How we calculate
To trust and improve your DORA metrics you must understand exactly how each of the four DORA metrics are calculated.

Frequency

Sleuth shows you the deploy frequency for all code deployments and feature flags you've setup within a project and environment. Sleuth allows you to see your deploy frequency for each environment you maintain.‌
Once you've configured your deployment to let Sleuth know when you deploy Sleuth will use those events to determine your frequency. We will show you your Flag change frequency but don't bake that into the overall frequency DORA metric.
The deploys per day statistic is calculated by taking the total number of deploys divided by the total number of days in the period, weekends included.
You can read about how we calculate the Frequency sub-metric of batch size here.

Change lead time

Change lead time is defined as the time from first commit to deploy. Sleuth allows you to see your change lead time for each environment you maintain.‌
Sleuth further breaks down change lead time into four categories:
  1. 1.
    Coding - the amount of time between first commit and a pull request being opened
  2. 2.
    Review lag - the amount of time between a pull request being opened and the first approval
  3. 3.
    Review - the amount of time between first approval and the pull request being merged
  4. 4.
    Deploying - the amount of time between the pull request being merged and Sleuth discovering you've deployed
On Sleuth dashboards the change lead time and breakdowns are the averages for each deploy across the period.
On the deploy view the change lead time and breakdowns are the averages for each pull request that was deployed.
You can view the individual change lead time and breakdowns for an individual pull request view the PRs tab on the deploy view.

Change failure rate

Change failure rate is defined for each project and environment. The failure conditions are determined by the Impact integrations you've setup. We recommend that you read our docs on how to define failure first.
The way failure rate is calculated is Sleuth takes the number of deploys that were within your change failure sensitivity divided by the total number of deploys in the period.
For example, if you've setup the PagerDuty integration as an impact source and your team has one incident during the report period that spanned two deploys and you made a total of 20 deploys in that period you change failure rate will be: 2 / 20 = 10%.

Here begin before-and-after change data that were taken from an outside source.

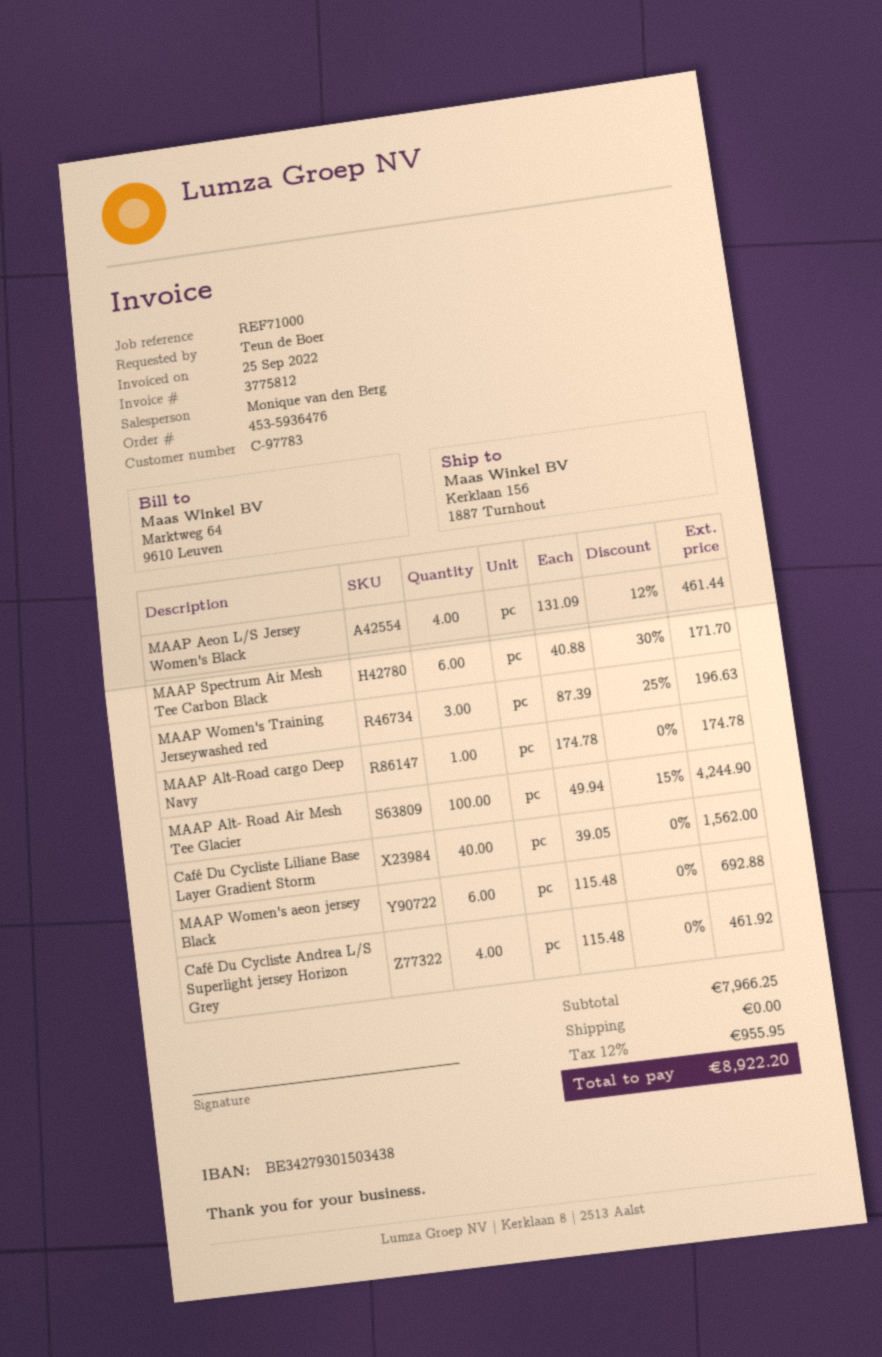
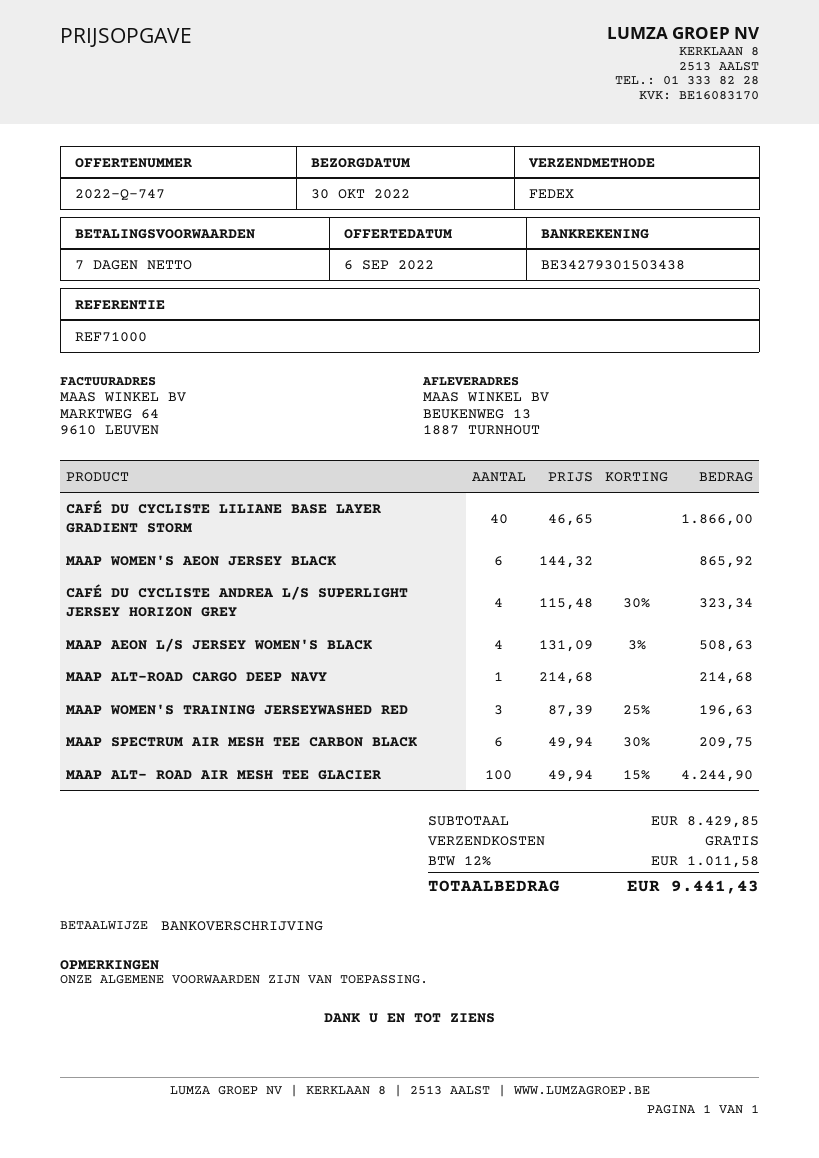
ship to: Kerklaan 156, 1887 Turnhout -> BEUKENWEG 13, 1887 TURNHOUT
MAAP Aeon L/S Jersey Women's Black: 4 x 131.09 - 12% = 461.44 -> 4 x 131.09 - 3% = 508.63
MAAP Spectrum Air Mesh Tee Carbon Black: 6 x 40.88 - 30% = 171.70 -> 6 x 49.94 - 30% = 209.75
MAAP Alt-Road cargo Deep Navy: 1 x 174.78 = 174.78 -> 1 x 214.68 = 214.68
Café Du Cycliste Liliane Base Layer Gradient Storm: 40 x 39.05 = 1562.00 -> 40 x 46.65 = 1866.00
MAAP Women's aeon jersey Black: 6 x 115.48 = 692.88 -> 6 x 144.32 = 865.92
Café Du Cycliste Andrea L/S Superlight jersey Horizon Grey: 4 x 115.48 = 461.92 -> 4 x 115.48 - 30% = 323.34
subtotal: 7966.25 -> 8429.85
tax: 12% = 955.95 -> 12% = 1011.58
total: 8922.20 -> 9441.43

MTTR (mean time to recovery)

Sleuth calculates MTTR for a specific project and environment pairing based on the Impact that has been configured for the Project. We recommend that you read our docs on how to define failure first.
When Sleuth detects that an Impact source is failing, e.g. an incident in PagerDuty or an elevated metric in Datadog, we create a failure period that tracks its details and the start and end period. When calculating the MTTR for a date range we take all the failure periods that happened in that range and produce the average.
For example, if you have three incidents that happened in the date period you're inspecting, one lasting 1 hour, one lasting 2 hours and one lasting 3 hours. Your MTTR will be: (1 + 2 + 3) / 3 = 2 hours.